The Indians returned again to their council at Miami, and the commissioners supposing they would now be prepared to receive them, proceeded on their voyage westward. Arriving at the mouth of Detroit river they were obliged to land, being forbidden by the British authorities to proceed any farther toward the place of meeting.

They were met here by another Indian deputation, bringing a paper with a written statement of their determination, to make the Ohio the boundary line between the Indian country and the United States, and requiring the latter, if sincere in their desires for peace, to remove their settlements to the south side of that river. To this the commissioners were desired to give an explicit written answer.

They replied, referring to the understanding from their conference at Niagara, that some concessions were to be made on both sides, and giving a brief history of the treaties by which a title had been acquired to land north of the Ohio, on the faith of which, settlements had been formed which could not be removed; hence they answered explicitly.—"The Ohio river cannot be designated as the boundary line."

They expressed the hope that negotiations might proceed on the basis of these treaties, closing with some concessions, and liberal offers for some lands still held by the Indians.

The debate at this council, it is said, ran high. Thayendanegea, and others of the Six Nations were strenuous in their advocacy of peace. The offer of the commissioners to establish a boundary line that would include the settlements already made north of the Ohio, they regarded as reasonable, and that farther concessions ought not to be required. Quite a number of tribes were influenced to adopt this view, which at one time it was thought would prevail. But there were certain ruling spirits present determined to make no concession, and the council broke up without allowing the commissioners, or any other white person, not in sympathy with Britain, to be present.

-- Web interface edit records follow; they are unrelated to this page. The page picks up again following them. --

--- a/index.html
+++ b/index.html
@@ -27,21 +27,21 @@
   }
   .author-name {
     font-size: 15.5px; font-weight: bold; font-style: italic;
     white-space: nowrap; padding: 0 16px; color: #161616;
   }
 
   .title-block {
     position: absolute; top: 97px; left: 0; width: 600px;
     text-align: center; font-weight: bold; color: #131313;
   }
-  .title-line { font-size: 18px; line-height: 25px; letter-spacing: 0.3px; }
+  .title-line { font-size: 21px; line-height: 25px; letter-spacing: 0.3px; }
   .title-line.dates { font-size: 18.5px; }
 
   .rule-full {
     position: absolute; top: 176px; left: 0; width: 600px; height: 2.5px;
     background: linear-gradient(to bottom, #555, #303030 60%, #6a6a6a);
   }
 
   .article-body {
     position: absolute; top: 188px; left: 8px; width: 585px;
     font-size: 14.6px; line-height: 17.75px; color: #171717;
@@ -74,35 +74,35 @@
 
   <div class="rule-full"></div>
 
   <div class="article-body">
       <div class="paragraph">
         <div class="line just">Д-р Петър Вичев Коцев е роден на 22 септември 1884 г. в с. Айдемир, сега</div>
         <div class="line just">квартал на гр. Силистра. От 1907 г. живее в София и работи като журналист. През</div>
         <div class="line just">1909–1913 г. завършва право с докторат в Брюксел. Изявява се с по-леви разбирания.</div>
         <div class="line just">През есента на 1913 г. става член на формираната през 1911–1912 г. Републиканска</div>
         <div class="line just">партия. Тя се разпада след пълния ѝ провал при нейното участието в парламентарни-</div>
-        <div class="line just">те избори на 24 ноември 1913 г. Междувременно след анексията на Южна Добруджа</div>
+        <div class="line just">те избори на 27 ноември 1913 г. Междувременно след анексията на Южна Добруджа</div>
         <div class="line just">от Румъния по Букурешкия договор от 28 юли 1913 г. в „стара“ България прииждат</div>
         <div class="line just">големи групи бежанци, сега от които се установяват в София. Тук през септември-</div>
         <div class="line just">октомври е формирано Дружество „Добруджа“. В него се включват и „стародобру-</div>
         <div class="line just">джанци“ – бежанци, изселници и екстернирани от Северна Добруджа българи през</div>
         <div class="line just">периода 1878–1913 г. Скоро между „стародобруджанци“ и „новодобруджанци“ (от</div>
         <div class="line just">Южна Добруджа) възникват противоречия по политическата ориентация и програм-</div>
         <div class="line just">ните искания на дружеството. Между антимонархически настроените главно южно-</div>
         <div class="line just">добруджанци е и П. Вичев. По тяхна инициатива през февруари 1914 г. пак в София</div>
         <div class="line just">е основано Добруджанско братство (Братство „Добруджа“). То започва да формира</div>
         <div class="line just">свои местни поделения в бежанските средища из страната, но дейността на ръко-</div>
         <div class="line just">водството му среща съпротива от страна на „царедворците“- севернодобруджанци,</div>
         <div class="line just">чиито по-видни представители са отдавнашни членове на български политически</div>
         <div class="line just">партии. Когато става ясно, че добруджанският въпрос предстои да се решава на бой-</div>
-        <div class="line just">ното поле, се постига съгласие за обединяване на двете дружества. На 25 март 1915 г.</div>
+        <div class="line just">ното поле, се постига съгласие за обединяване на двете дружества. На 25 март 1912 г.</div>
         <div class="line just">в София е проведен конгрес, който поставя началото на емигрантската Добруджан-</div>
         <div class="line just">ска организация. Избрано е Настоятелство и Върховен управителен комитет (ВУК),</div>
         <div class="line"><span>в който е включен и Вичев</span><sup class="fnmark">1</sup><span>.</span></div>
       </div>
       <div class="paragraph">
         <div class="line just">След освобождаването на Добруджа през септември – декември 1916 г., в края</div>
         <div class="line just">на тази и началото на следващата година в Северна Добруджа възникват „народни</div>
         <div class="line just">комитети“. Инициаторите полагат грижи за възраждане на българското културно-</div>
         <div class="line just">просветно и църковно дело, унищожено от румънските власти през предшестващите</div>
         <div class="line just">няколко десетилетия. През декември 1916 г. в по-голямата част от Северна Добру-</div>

Previous to the holding of this council, the army had been re-organized under the command of General Anthony Wayne, an officer of untiring energy and vigilance; a larger number of soldiers had been called into the field, and as they were placed under a severe discipline, to inure them to the dangers and hardships of the campaign, it was undertaken with flattering prospects of success.

Pittsburgh had been made the place of rendezvous; but fearing the influence of an encampment near a town, and wishing to inspire in his soldiers a feeling of self reliance, General Wayne, on the 27th of November, 1792, marched his army to a point twenty-two miles distant on the Ohio, which he called Legionville, fortifying it and taking up his quarters there for the winter.

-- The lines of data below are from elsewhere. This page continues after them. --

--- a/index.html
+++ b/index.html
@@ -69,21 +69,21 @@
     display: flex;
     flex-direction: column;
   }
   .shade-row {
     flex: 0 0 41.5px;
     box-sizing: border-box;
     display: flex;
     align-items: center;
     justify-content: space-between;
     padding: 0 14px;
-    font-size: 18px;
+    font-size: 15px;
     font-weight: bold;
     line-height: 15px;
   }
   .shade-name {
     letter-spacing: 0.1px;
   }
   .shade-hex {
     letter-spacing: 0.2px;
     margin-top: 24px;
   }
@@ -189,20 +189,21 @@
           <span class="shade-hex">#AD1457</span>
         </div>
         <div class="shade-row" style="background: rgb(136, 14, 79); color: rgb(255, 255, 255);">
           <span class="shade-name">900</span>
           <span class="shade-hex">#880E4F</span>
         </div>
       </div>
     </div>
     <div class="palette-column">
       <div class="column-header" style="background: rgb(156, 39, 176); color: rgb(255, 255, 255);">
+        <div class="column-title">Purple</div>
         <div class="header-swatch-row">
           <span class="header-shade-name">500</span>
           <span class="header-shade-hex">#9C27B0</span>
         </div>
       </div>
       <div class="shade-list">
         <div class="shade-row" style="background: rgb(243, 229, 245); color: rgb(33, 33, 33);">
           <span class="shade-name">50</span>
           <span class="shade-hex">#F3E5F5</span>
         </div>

On the 30th of April, 1793, as spring had opened, he broke up his garrison at Legionville, and led his army down the river, to Fort Washington, its site being that of the present beautiful and flourishing city of Cincinnati.

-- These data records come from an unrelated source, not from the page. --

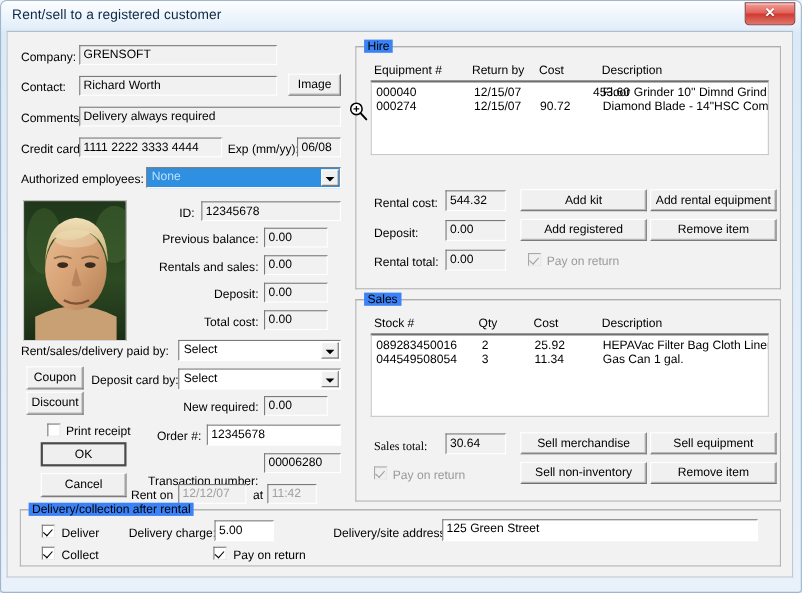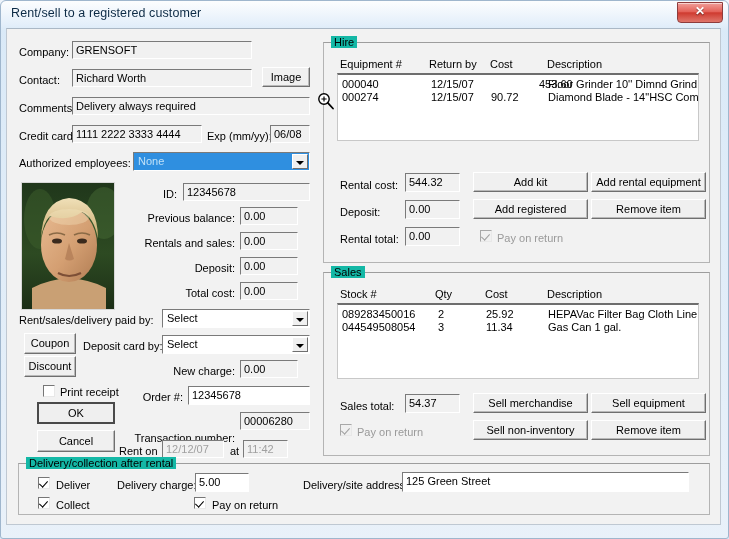--- a/index.html
+++ b/index.html
@@ -176,21 +176,21 @@
   .group {
     position: absolute;
     box-sizing: border-box;
     border: 1px solid #b4b4b4;
     border-top-color: #9d9d9d;
     background: transparent;
   }
   .group-title {
     position: absolute;
     top: -7px; left: 7px;
-    background: #14b8a6;
+    background: #3b82f6;
     padding: 0 3px;
     font-size: 11px;
     color: #000;
   }
 
   .listbox {
     position: absolute;
     box-sizing: border-box;
     background: #ffffff;
     border: 1px solid #c8c8c8;
@@ -341,21 +341,21 @@
     </div>
 
     <div class="btn" style="left:17px; top:304px; width:52px; height:21px; line-height:19px;">Coupon</div>
     <div class="lbl" style="left:76px; top:311px;">Deposit card by:</div>
     <div class="combo" style="left:155px; top:306px; width:148px; height:19px;">
       <span>Select</span>
       <span class="combo-arrow"></span>
     </div>
 
     <div class="btn" style="left:17px; top:327px; width:52px; height:21px; line-height:19px;">Discount</div>
-    <div class="lbl r" style="left:120px; top:336px; width:108px;">New charge:</div>
+    <div class="lbl r" style="left:120px; top:336px; width:108px;">New required:</div>
     <div class="field" style="left:233px; top:331px; width:58px; height:18px;">0.00</div>
 
     <div class="chk" style="left:36px; top:356px;"></div>
     <div class="lbl" style="left:53px; top:357px;">Print receipt</div>
     <div class="lbl r" style="left:122px; top:362px; width:54px;">Order #:</div>
     <div class="field white" style="left:181px; top:357px; width:122px; height:19px;">12345678</div>
 
     <div class="btn default" style="left:30px; top:373px; width:78px; height:22px; line-height:18px;">OK</div>
     <div class="lbl r" style="left:110px; top:403px; width:118px;">Transaction number:</div>
     <div class="field" style="left:233px; top:383px; width:70px; height:18px;">00006280</div>
@@ -420,22 +420,22 @@
         <span style="left:210px;">HEPAVac Filter Bag Cloth Liner</span>
       </div>
       <div class="lrow">
         <span style="left:4px;">044549508054</span>
         <span style="left:100px;">3</span>
         <span style="left:148px;">11.34</span>
         <span style="left:210px;">Gas Can 1 gal.</span>
       </div>
     </div>
 
-    <div class="lbl" style="left:333px; top:371px;">Sales total:</div>
-    <div class="field" style="left:398px; top:365px; width:55px; height:19px;">54.37</div>
+    <div class="lbl" style="left:333px; top:371px;font-family:Liberation Serif, serif;">Sales total:</div>
+    <div class="field" style="left:398px; top:365px; width:55px; height:19px;">30.64</div>
     <div class="btn" style="left:466px; top:364px; width:115px; height:20px; line-height:18px;">Sell merchandise</div>
     <div class="btn" style="left:584px; top:364px; width:115px; height:20px; line-height:18px;">Sell equipment</div>
 
     <div class="chk disabled checked" style="left:333px; top:395px;"></div>
     <div class="lbl dim" style="left:350px; top:397px;">Pay on return</div>
     <div class="btn" style="left:466px; top:391px; width:115px; height:20px; line-height:18px;">Sell non-inventory</div>
     <div class="btn" style="left:584px; top:391px; width:115px; height:20px; line-height:18px;">Remove item</div>
 
     <div class="group" style="left:11px; top:434px; width:692px; height:52px;">
       <div class="group-title">Delivery/collection after rental</div>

Here he remained while the negotiations were going on with the Indians at the West. As soon as they were ended and the result known, he took a more advanced position, marching in October in the direction pursued by, General St. Clair, to a point on the south-west branch of the Miami, six miles beyond Fort Jefferson, and eighty from Fort Washington, which he fortified and called Greenville.

On the 23d of December, a detachment of the army commanded by Major Burbeck took possession of the ground where the army of General St. Clair, two years before on the 4th of the preceding November, had sustained a terrible defeat. Here they gathered up sadly and sacredly the bones that marked this as a place of human slaughter, put in order the field-pieces that were still upon the ground, served them with a round of three times three, over the remains of their fallen comrades, and erected a fortress, appropriately naming it Fort Recovery.